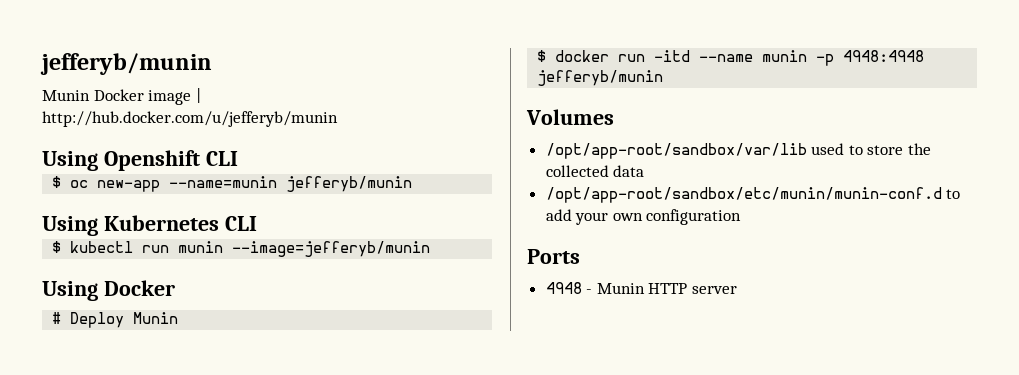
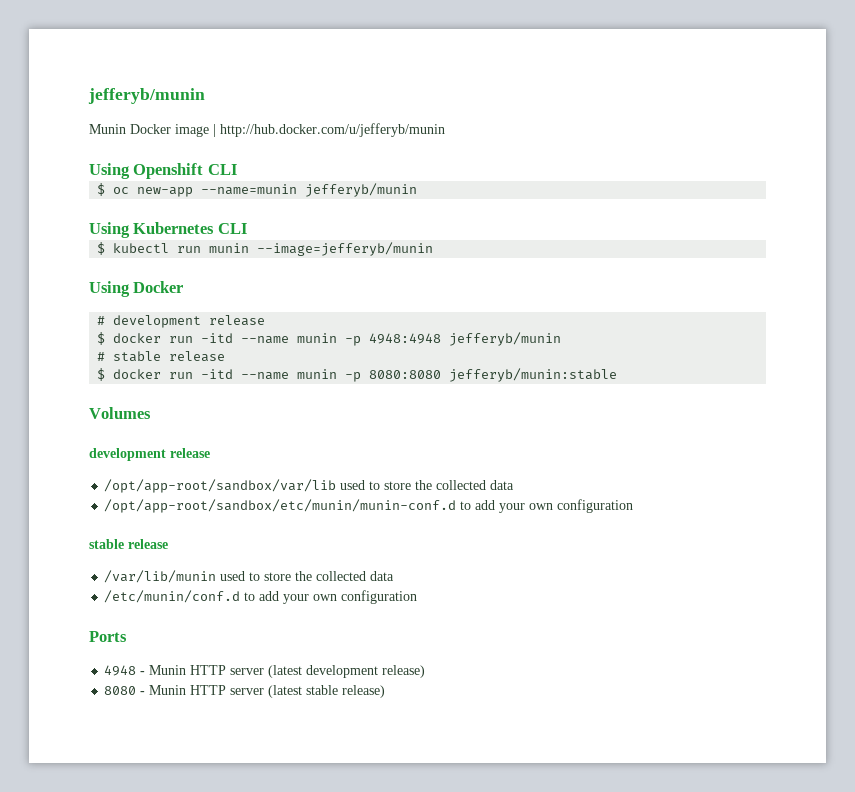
[70,312,179,328] Deploy Munin -> [113,315,266,328] development release
(664, 78) none -> [97,351,226,362] [97,368,618,382] // # stable release // $ docker run -itd --name munin -p 8080:8080 jefferyb/munin:stable
(614, 117) none -> [89,448,210,461] // development release
(742, 217) none -> [89,539,168,549] [104,570,395,583] [104,590,418,604] // stable release // /var/lib/munin used to store the collected data // /etc/munin/conf.d to add your own configuration
(738, 290) none -> [268,665,426,678] [104,685,386,698] (latest development release) // 8080 - Munin HTTP server (latest stable release)

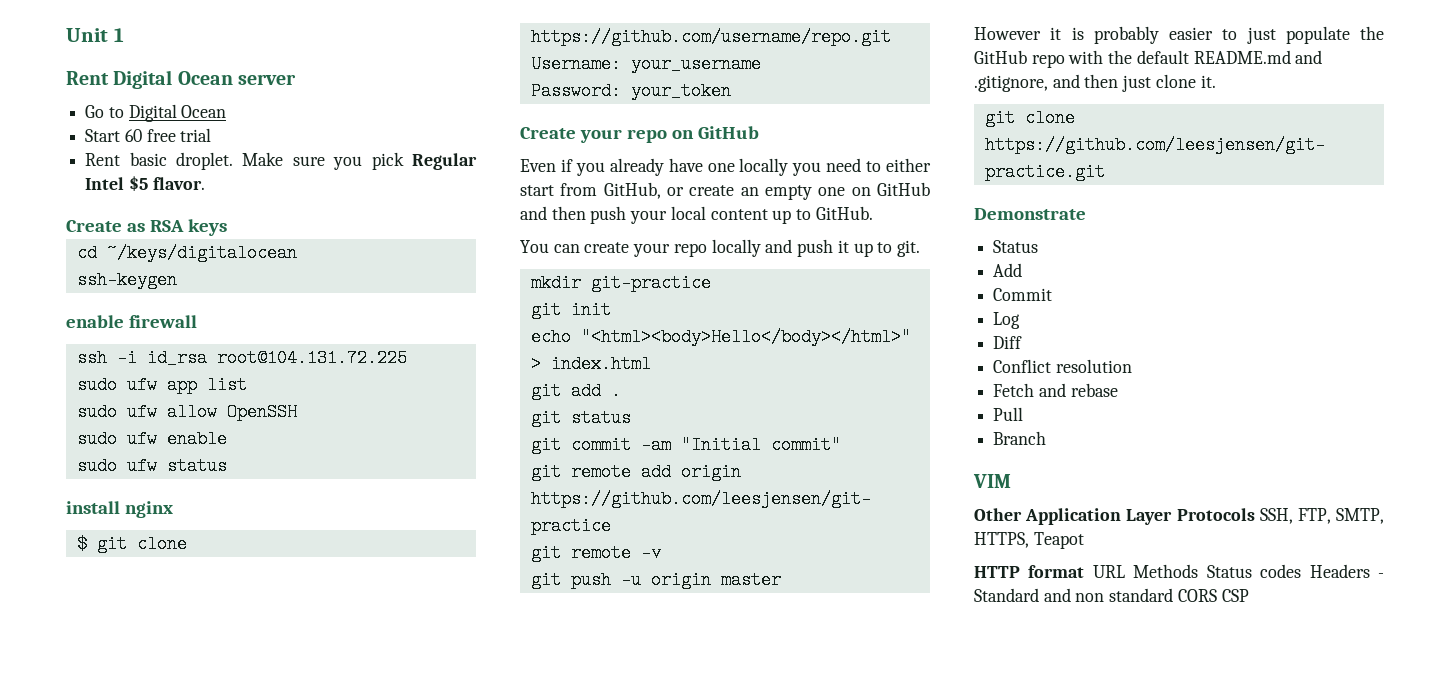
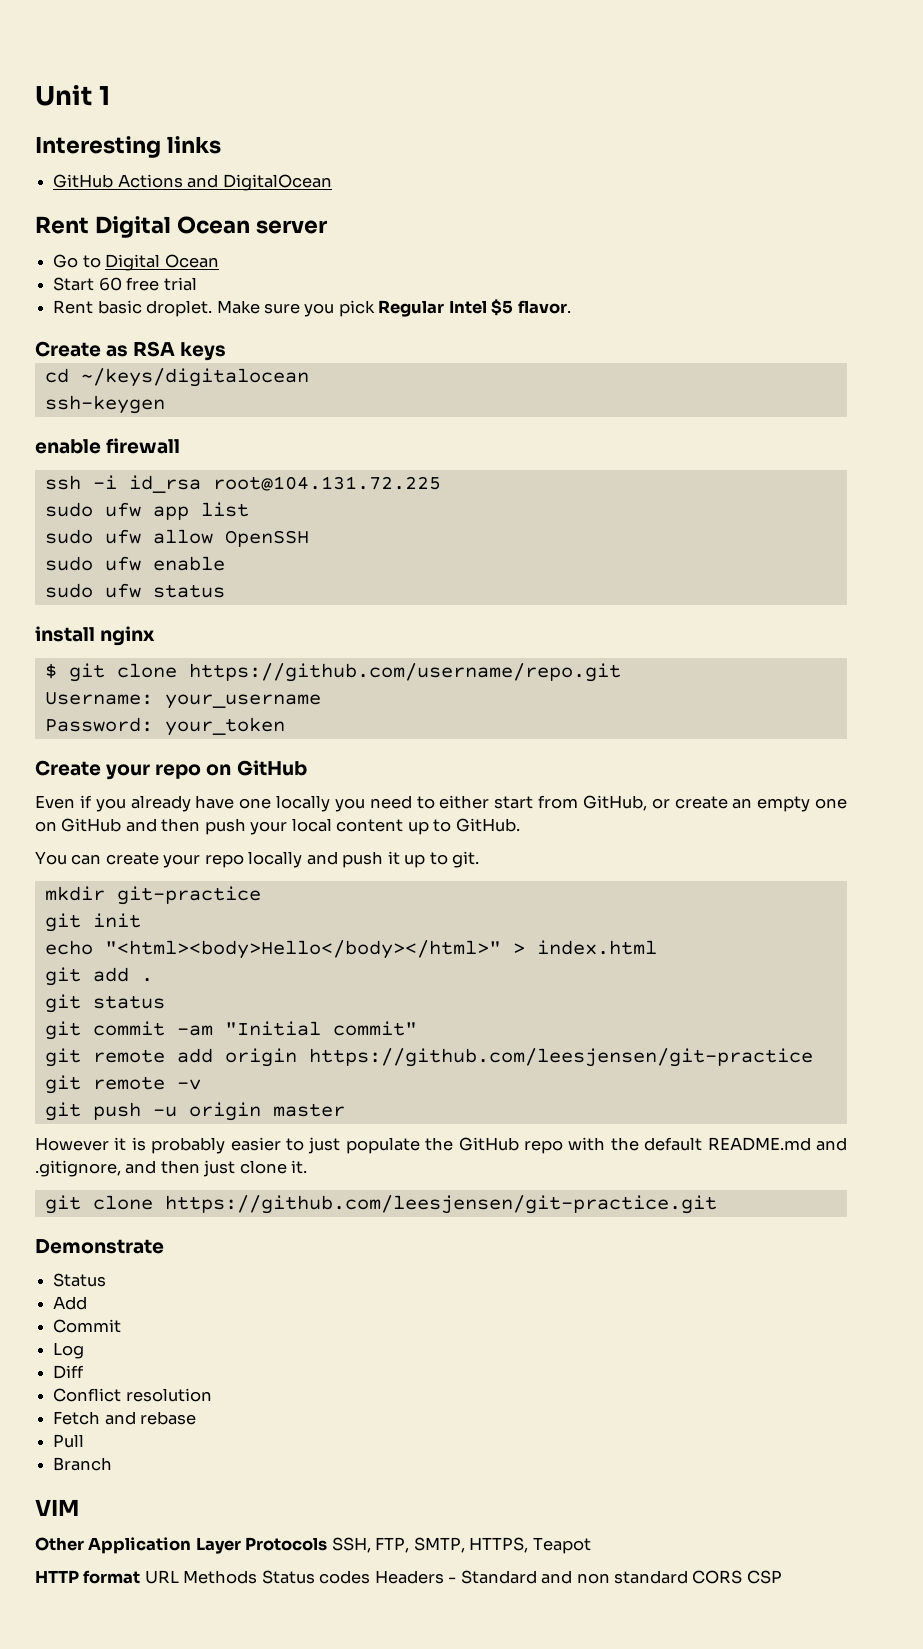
(124, 35) none -> [35,136,221,158] [53,174,332,191] // Interesting links // GitHub Actions and DigitalOcean

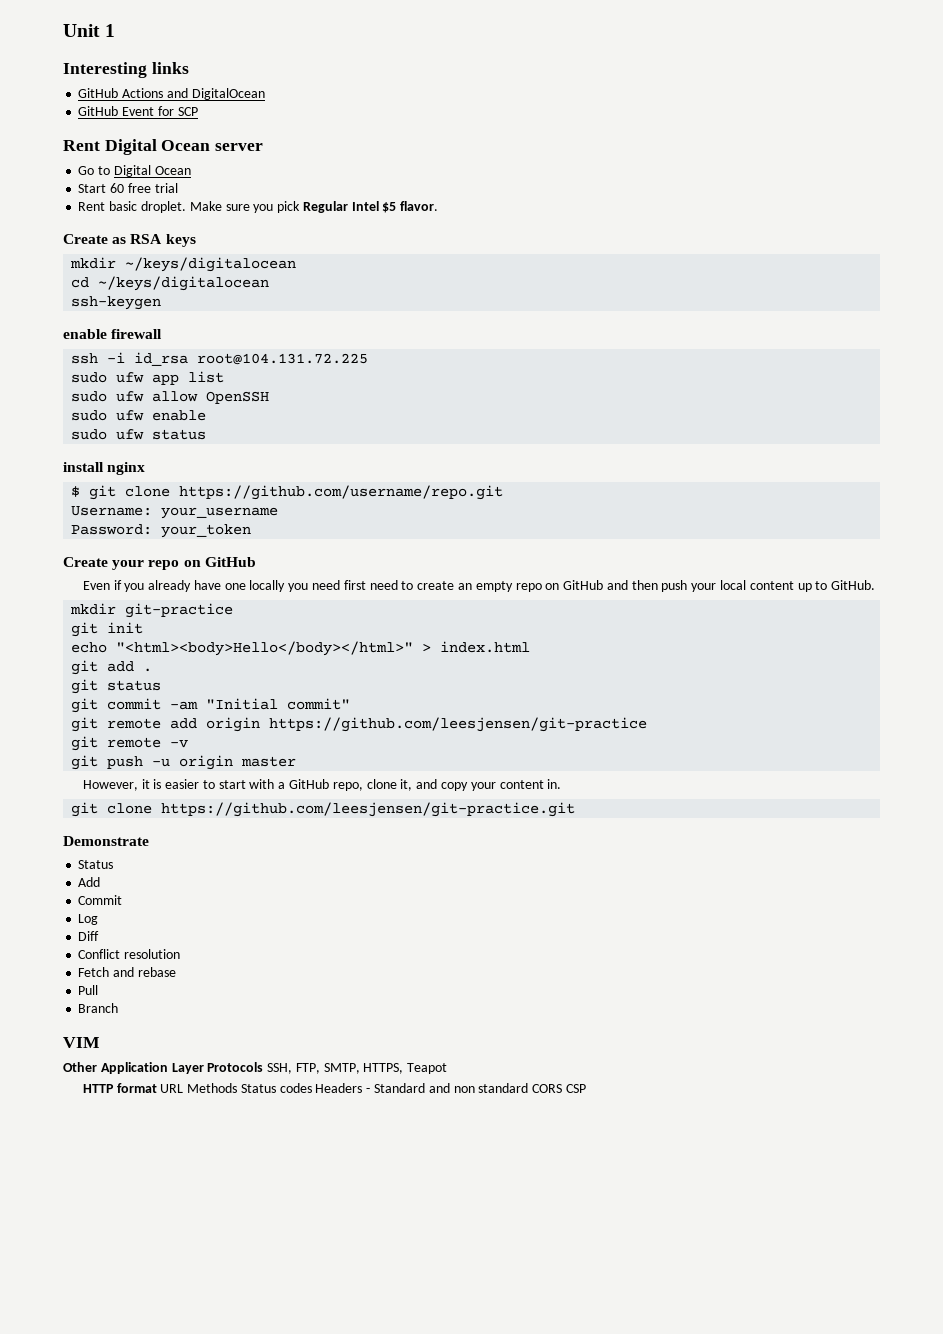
(332, 182) none -> [78,106,198,116] // GitHub Event for SCP
(227, 351) none -> [70,257,297,272] // mkdir ~/keys/digitalocean
[416,795,670,811] to either start from GitHub, or -> [343,580,414,590] first need to
[815,798,848,809] one -> [515,583,542,592] repo
[35,851,480,868] // You can create your repo locally and push it up to git. -> (876, 585) none
[35,1137,109,1151] However -> [82,780,138,791] However,
[151,1137,226,1154] probably -> (162, 784) none
[308,1137,847,1154] [35,1160,308,1177] just populate the GitHub repo with the default README.md and .gitignore, and then just clone it. -> [218,779,562,791] start with a GitHub repo, clone it, and copy your content in.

- [Task instructions] Leave out the pictures; repeat the data exactly.

- [Response box]
[70,312,179,328] Deploy Munin -> [113,315,266,328] development release
(664, 78) none -> [97,351,226,362] [97,368,618,382] // # stable release // $ docker run -itd --name munin -p 8080:8080 jefferyb/munin:stable
(614, 117) none -> [89,448,210,461] // development release
(742, 217) none -> [89,539,168,549] [104,570,395,583] [104,590,418,604] // stable release // /var/lib/munin used to store the collected data // /etc/munin/conf.d to add your own configuration
(738, 290) none -> [268,665,426,678] [104,685,386,698] (latest development release) // 8080 - Munin HTTP server (latest stable release)

(124, 35) none -> [35,136,221,158] [53,174,332,191] // Interesting links // GitHub Actions and DigitalOcean

(332, 182) none -> [78,106,198,116] // GitHub Event for SCP
(227, 351) none -> [70,257,297,272] // mkdir ~/keys/digitalocean
[416,795,670,811] to either start from GitHub, or -> [343,580,414,590] first need to
[815,798,848,809] one -> [515,583,542,592] repo
[35,851,480,868] // You can create your repo locally and push it up to git. -> (876, 585) none
[35,1137,109,1151] However -> [82,780,138,791] However,
[151,1137,226,1154] probably -> (162, 784) none
[308,1137,847,1154] [35,1160,308,1177] just populate the GitHub repo with the default README.md and .gitignore, and then just clone it. -> [218,779,562,791] start with a GitHub repo, clone it, and copy your content in.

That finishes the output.